The Psychological Toll
Scroll, scroll, tap, scroll. What are we doing to us? Are we aware, on any level, what this endless sluice of aggravation is doing to our minds? Separate from the inherent strangeness of being a player in the center of this, knowing on some surreal chain-reaction level that each aspect about them is now essentially content, commodity, public property to be packaged and exchanged.
And yes, partly this is because United are United, the corpse that continues to feed the cycle, a major institution that must constantly be producing the big feelings. But also, in part this is a temporary malaise, a pendulum of judgment most clearly and cruelly glimpsed at this time of year, roughly four weeks after the transfer market shut. Throughout the summer we have been coveting footballers, eulogising them, salivating over them. Now, just a few weeks in, a lot of those same players are now being dismissed as broken goods. Should we start to be concerned about a new signing? Did Arsenal actually need Viktor Gyökeres wise? What was the purpose of Randal Kolo Muani?
The Bigger Picture
It seems fitting that Sesko faces their rivals on the weekend: a team at once 13 months unbeaten at home in the Premier League and yet in their own state of feverish crisis, like submitting a a report on someone who popped to the store 30 minutes ago. Too open. Mohamed Salah past his prime. Alexander Isak an expensive flop. Arne Slot bald.

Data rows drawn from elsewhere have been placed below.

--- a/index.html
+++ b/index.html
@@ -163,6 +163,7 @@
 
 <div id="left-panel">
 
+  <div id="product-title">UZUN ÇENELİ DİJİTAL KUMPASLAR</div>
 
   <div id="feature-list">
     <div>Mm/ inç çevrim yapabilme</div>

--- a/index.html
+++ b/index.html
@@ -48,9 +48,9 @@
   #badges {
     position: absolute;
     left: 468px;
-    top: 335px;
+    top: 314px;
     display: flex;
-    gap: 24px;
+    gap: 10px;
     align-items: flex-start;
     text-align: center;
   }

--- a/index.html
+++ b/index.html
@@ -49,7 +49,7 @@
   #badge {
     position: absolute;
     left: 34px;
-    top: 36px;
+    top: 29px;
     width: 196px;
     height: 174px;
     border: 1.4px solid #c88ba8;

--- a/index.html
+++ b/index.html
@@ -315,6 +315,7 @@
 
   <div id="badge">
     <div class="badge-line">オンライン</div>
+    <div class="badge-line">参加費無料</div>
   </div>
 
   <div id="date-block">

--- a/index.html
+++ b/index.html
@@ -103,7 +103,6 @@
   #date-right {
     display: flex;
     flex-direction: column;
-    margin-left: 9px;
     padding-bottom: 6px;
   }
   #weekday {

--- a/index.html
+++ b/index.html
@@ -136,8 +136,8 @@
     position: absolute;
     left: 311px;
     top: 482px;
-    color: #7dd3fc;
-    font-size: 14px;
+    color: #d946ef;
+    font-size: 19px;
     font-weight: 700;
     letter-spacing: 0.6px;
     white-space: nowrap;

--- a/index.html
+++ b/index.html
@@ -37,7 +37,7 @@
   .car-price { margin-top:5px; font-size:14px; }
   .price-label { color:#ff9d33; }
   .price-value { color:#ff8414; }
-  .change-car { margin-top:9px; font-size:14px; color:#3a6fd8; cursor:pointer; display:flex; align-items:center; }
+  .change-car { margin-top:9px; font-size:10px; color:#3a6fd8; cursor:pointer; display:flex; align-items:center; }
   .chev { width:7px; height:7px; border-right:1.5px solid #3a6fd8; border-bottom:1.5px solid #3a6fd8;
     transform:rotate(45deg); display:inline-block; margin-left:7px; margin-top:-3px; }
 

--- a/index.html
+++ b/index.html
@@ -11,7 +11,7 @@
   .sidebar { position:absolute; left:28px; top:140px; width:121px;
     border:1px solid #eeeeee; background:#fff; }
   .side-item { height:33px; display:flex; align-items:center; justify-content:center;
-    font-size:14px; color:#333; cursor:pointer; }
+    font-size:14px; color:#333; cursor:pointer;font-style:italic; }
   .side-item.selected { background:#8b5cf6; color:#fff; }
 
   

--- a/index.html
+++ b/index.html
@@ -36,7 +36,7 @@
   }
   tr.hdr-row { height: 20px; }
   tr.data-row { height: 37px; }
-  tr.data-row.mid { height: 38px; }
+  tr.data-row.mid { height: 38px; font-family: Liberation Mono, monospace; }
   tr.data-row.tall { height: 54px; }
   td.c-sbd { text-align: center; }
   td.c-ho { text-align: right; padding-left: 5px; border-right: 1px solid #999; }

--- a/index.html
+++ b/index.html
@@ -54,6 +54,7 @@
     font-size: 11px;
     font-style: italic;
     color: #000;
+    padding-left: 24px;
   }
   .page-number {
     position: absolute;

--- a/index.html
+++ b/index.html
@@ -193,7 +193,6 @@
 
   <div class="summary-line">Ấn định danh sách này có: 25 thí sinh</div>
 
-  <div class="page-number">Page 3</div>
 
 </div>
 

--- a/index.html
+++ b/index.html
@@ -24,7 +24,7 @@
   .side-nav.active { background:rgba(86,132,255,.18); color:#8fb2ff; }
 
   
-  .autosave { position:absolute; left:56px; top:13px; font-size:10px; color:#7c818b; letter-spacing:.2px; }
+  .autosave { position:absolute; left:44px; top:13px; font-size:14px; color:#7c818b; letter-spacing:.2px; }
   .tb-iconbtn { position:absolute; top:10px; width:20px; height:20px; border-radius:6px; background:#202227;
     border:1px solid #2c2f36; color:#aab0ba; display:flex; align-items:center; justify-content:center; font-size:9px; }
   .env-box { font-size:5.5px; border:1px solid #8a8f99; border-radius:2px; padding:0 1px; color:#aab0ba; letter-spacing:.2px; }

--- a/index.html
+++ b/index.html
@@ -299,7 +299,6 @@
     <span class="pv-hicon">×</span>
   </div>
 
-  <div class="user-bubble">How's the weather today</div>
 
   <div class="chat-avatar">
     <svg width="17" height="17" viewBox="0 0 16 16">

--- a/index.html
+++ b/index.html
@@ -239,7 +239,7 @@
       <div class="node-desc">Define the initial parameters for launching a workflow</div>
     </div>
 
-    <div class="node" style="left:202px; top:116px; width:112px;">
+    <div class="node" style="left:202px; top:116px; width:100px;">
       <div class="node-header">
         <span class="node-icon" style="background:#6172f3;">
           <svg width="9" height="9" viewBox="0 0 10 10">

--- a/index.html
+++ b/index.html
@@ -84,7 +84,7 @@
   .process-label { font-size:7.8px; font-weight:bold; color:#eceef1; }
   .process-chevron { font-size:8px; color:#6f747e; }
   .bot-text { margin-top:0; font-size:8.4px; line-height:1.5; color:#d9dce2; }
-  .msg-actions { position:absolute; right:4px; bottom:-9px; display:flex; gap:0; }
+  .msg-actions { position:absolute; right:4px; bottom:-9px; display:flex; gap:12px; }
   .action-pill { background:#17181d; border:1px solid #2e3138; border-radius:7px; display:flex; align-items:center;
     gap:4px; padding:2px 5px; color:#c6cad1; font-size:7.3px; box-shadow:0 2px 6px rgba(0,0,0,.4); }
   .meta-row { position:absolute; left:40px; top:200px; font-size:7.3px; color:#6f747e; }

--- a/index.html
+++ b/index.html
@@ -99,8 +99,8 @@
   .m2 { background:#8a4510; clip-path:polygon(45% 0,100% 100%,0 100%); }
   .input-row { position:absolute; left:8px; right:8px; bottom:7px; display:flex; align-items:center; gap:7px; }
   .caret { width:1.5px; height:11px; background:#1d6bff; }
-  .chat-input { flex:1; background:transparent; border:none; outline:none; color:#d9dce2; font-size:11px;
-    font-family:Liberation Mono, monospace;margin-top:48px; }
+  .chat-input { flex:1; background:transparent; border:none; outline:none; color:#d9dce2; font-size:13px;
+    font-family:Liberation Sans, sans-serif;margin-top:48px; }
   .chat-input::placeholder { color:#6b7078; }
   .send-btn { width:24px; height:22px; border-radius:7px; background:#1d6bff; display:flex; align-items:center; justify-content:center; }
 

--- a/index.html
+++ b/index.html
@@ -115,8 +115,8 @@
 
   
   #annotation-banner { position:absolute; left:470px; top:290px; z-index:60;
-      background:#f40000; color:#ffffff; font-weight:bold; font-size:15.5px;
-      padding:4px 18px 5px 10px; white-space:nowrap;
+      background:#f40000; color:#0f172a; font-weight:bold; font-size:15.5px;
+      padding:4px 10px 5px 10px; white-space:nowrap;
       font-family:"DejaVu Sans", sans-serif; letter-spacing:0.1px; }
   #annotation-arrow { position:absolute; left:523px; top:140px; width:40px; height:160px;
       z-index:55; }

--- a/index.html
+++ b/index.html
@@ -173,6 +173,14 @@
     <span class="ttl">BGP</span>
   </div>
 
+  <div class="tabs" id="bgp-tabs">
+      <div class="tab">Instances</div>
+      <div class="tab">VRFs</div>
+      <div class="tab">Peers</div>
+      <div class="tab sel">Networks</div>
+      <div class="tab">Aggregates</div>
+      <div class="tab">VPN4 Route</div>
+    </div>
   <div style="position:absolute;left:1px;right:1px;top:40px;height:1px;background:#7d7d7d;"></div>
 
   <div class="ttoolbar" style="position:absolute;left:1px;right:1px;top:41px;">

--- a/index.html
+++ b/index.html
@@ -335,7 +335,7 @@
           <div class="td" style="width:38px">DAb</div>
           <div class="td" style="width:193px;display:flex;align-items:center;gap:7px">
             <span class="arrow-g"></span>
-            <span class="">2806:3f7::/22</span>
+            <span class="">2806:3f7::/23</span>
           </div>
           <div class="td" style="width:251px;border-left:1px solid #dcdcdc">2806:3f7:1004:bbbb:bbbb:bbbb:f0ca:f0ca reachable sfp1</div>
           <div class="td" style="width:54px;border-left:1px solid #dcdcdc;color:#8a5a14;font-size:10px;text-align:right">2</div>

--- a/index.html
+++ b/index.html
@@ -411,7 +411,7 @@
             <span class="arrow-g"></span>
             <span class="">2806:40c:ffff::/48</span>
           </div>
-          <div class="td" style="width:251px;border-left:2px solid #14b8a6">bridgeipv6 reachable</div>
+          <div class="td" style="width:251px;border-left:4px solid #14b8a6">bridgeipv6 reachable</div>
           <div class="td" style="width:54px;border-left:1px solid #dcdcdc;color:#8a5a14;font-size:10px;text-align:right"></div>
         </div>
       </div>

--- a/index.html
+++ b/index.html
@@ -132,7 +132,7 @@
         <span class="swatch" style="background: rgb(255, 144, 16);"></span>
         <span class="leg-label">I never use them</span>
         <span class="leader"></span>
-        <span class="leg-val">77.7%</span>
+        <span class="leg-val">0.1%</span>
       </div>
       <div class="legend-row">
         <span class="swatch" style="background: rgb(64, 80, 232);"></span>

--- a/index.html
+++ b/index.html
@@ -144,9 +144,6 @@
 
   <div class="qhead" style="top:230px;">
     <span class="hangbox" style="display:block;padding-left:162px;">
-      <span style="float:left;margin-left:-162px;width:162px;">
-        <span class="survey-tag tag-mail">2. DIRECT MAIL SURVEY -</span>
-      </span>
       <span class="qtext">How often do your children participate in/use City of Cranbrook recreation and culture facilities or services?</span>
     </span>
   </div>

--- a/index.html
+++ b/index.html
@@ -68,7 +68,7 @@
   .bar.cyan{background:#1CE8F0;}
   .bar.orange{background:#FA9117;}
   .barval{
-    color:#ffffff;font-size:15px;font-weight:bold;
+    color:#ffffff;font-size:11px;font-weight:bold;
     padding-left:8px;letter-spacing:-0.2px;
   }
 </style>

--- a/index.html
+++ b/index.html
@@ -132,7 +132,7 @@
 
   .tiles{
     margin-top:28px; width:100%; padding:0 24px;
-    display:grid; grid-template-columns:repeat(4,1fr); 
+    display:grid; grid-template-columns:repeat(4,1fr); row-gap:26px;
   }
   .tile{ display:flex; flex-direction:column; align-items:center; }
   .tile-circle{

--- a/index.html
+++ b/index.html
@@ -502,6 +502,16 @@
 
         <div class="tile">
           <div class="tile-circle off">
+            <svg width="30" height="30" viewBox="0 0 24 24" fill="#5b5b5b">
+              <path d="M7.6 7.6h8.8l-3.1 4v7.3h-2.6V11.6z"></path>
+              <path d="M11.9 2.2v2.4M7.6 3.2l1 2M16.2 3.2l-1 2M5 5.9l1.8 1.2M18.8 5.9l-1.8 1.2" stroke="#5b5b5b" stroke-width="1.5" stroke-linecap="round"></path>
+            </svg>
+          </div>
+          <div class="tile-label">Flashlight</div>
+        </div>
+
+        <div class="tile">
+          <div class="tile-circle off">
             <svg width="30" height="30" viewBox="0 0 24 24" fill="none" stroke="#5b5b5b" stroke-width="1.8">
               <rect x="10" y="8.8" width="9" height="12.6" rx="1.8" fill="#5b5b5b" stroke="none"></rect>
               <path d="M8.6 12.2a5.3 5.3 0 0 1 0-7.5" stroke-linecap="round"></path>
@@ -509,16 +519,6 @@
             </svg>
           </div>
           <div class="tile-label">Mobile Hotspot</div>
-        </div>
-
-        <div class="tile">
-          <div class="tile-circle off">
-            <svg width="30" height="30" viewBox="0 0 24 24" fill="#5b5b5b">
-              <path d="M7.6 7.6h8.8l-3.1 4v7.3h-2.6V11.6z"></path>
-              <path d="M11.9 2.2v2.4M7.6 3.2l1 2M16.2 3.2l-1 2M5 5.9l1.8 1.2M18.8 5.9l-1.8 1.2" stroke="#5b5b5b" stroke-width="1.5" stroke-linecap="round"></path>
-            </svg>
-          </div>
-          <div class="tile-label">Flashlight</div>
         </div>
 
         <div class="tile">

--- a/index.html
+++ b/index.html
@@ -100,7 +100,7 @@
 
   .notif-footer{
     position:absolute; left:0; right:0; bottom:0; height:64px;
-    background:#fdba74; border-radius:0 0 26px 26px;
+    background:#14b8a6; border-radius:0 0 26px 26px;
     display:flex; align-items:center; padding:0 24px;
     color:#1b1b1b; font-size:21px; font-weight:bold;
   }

Maybe we have not yet quite grasped the way the narrative of football has started to replace football the actual game, to influence the way we watch it, an whole competition repivoted around discussion topics and reaction, an activity that happens in the background while we browse through our devices, unable to disconnect from the saline drip of opinions and more takes. Perhaps this player taking the hit at present. However, everyone is sacrificing something in this process.